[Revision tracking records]

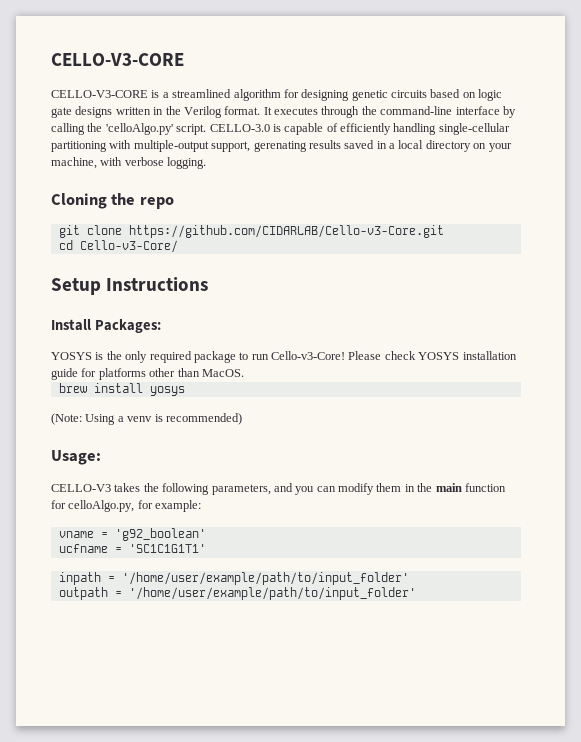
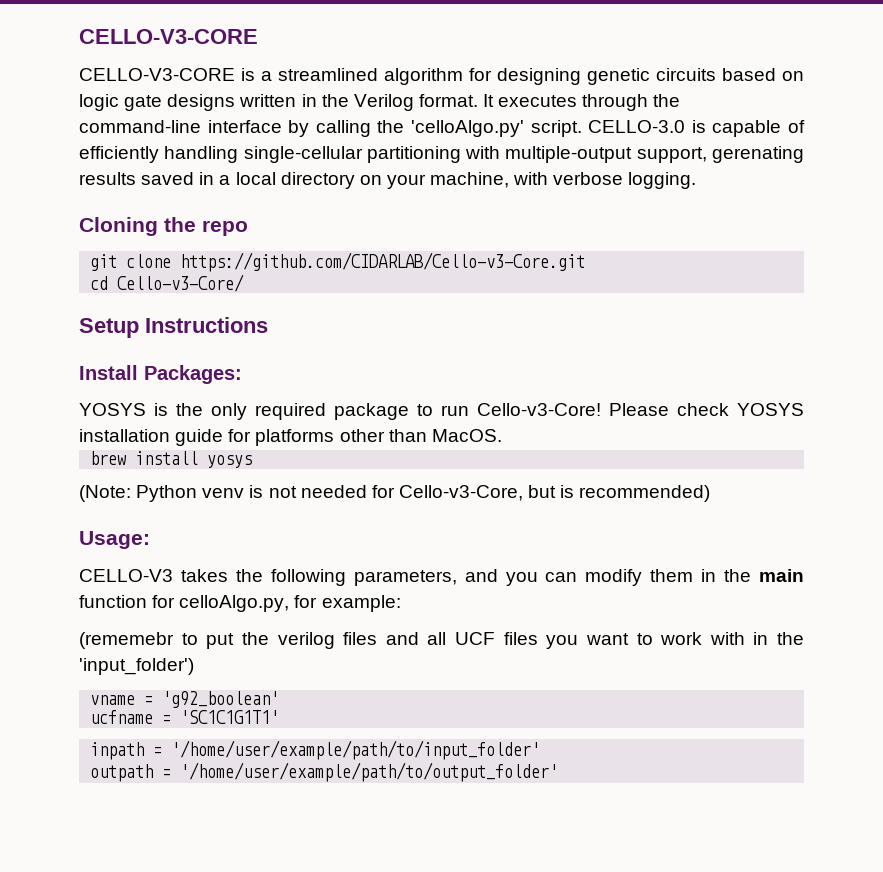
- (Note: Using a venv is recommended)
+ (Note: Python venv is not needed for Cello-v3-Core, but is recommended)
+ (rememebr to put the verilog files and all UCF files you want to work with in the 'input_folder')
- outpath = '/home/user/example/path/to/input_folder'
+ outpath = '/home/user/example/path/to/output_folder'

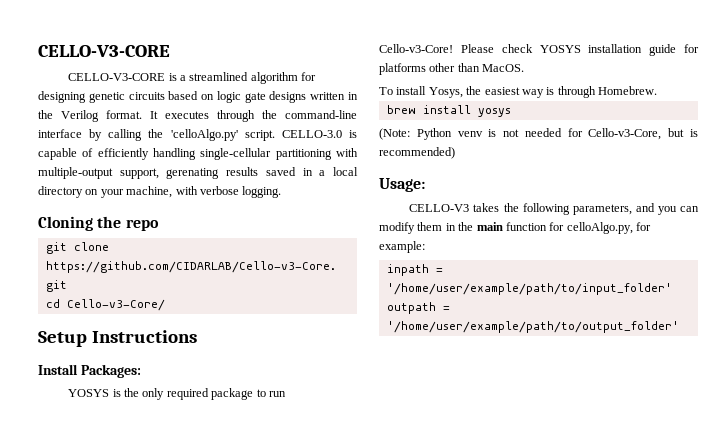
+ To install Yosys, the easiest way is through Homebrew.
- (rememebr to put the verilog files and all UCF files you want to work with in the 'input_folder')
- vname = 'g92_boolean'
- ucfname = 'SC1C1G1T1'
---
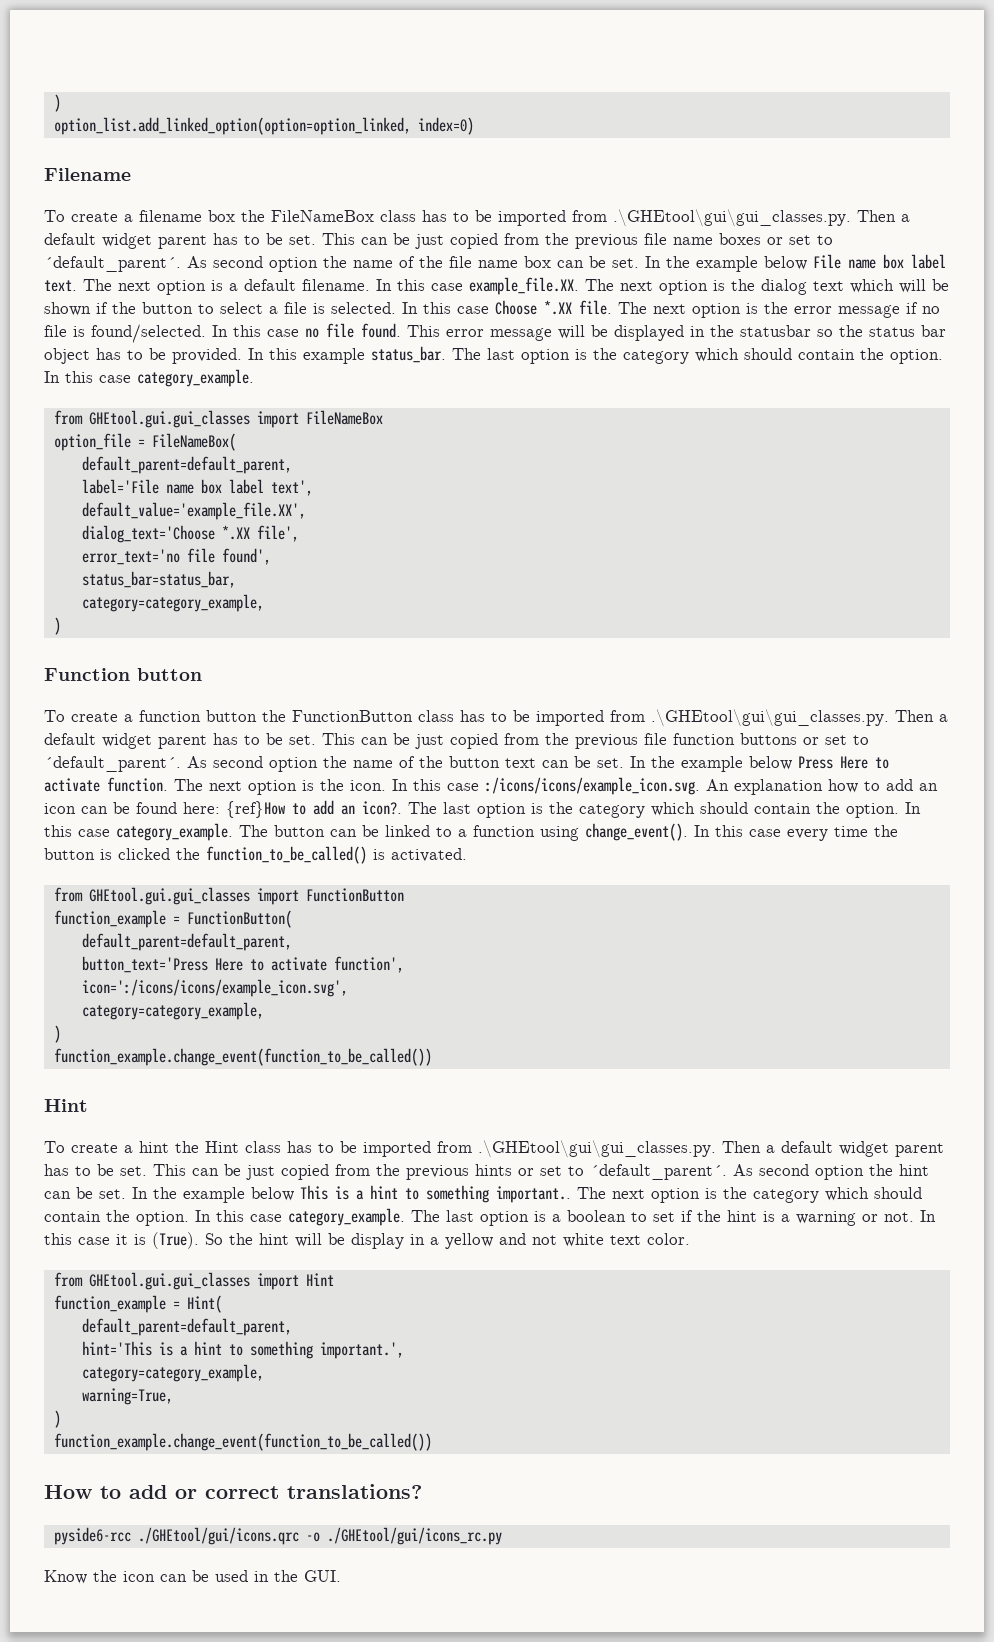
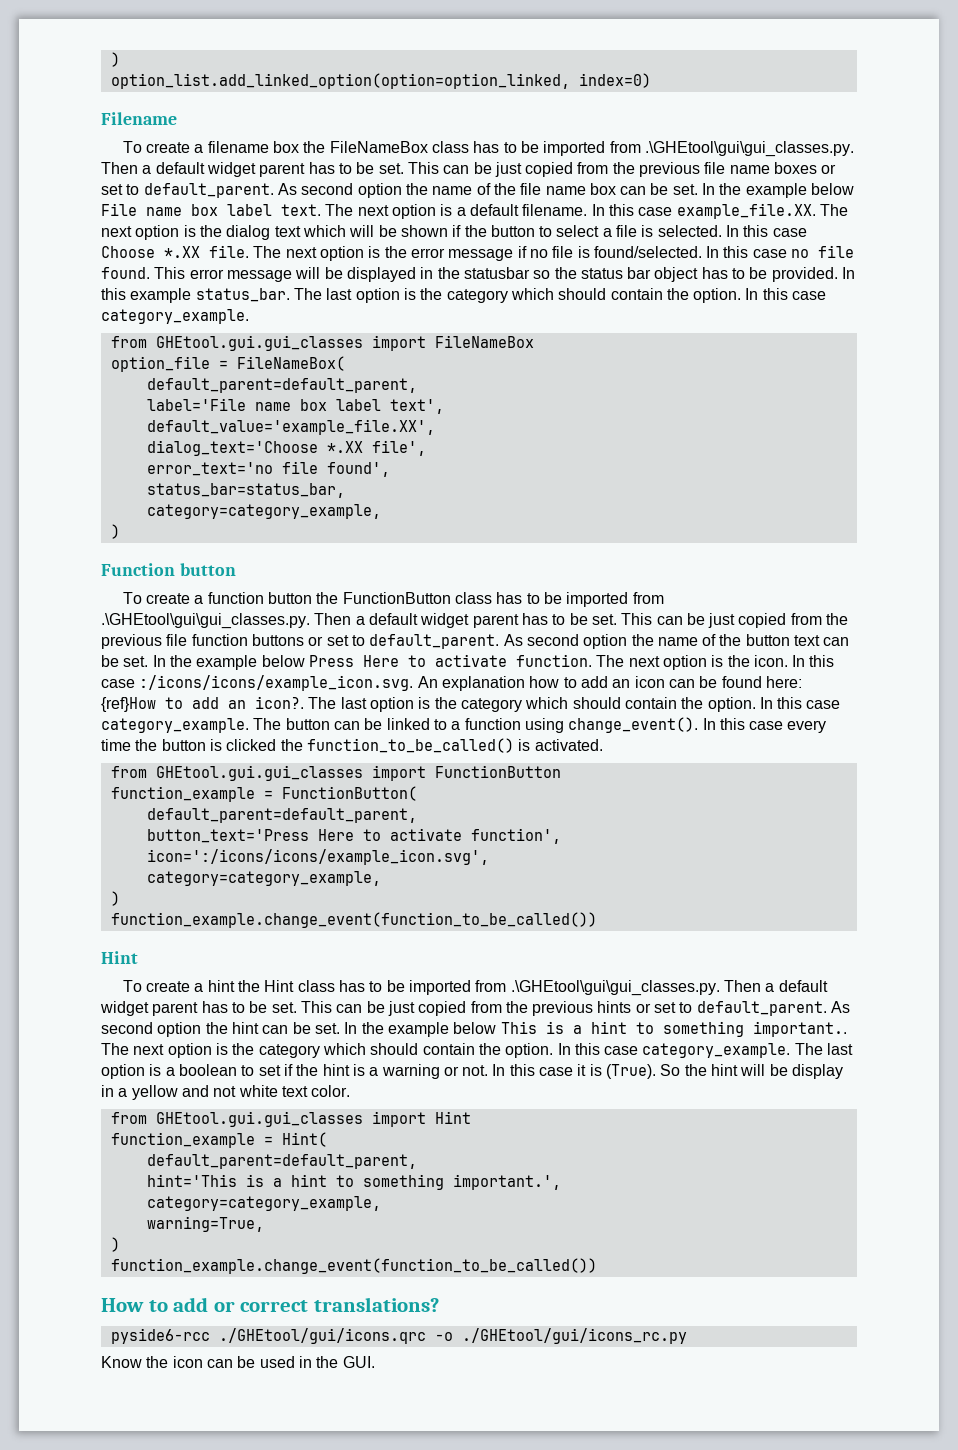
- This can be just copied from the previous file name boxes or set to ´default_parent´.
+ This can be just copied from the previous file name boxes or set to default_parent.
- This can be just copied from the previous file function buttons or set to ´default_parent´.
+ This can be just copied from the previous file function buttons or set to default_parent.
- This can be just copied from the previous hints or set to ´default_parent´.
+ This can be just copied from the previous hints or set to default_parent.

### How to complete this task
The expected output is the lines above from the one containing "- outpath = '/home/user/example/path/to/input_folder'" to the one containing "- ucfname = 'SC1C1G1T1'", both ends included, reproduced exactly with every picture left out.

### Your solution
- outpath = '/home/user/example/path/to/input_folder'
+ outpath = '/home/user/example/path/to/output_folder'

+ To install Yosys, the easiest way is through Homebrew.
- (rememebr to put the verilog files and all UCF files you want to work with in the 'input_folder')
- vname = 'g92_boolean'
- ucfname = 'SC1C1G1T1'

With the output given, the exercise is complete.